_Activity:_ Give back an exact copy of the lines in the records below, from the line that has "order number: SO-95294 -> SO-95324" through the line that has "total: 633.69 -> 211.05", and nothing besides.

_Source material:_
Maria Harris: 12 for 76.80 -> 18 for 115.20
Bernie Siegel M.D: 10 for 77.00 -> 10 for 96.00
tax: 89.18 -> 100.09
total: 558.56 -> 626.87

* * *

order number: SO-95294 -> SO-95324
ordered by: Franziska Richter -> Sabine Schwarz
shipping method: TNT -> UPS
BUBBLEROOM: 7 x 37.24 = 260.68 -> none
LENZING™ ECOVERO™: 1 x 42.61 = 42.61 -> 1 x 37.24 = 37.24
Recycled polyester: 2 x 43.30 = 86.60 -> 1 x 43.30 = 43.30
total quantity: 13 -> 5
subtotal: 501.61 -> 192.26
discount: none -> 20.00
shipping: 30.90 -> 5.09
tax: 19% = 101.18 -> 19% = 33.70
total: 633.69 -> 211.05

_Finished exercise:_
order number: SO-95294 -> SO-95324
ordered by: Franziska Richter -> Sabine Schwarz
shipping method: TNT -> UPS
BUBBLEROOM: 7 x 37.24 = 260.68 -> none
LENZING™ ECOVERO™: 1 x 42.61 = 42.61 -> 1 x 37.24 = 37.24
Recycled polyester: 2 x 43.30 = 86.60 -> 1 x 43.30 = 43.30
total quantity: 13 -> 5
subtotal: 501.61 -> 192.26
discount: none -> 20.00
shipping: 30.90 -> 5.09
tax: 19% = 101.18 -> 19% = 33.70
total: 633.69 -> 211.05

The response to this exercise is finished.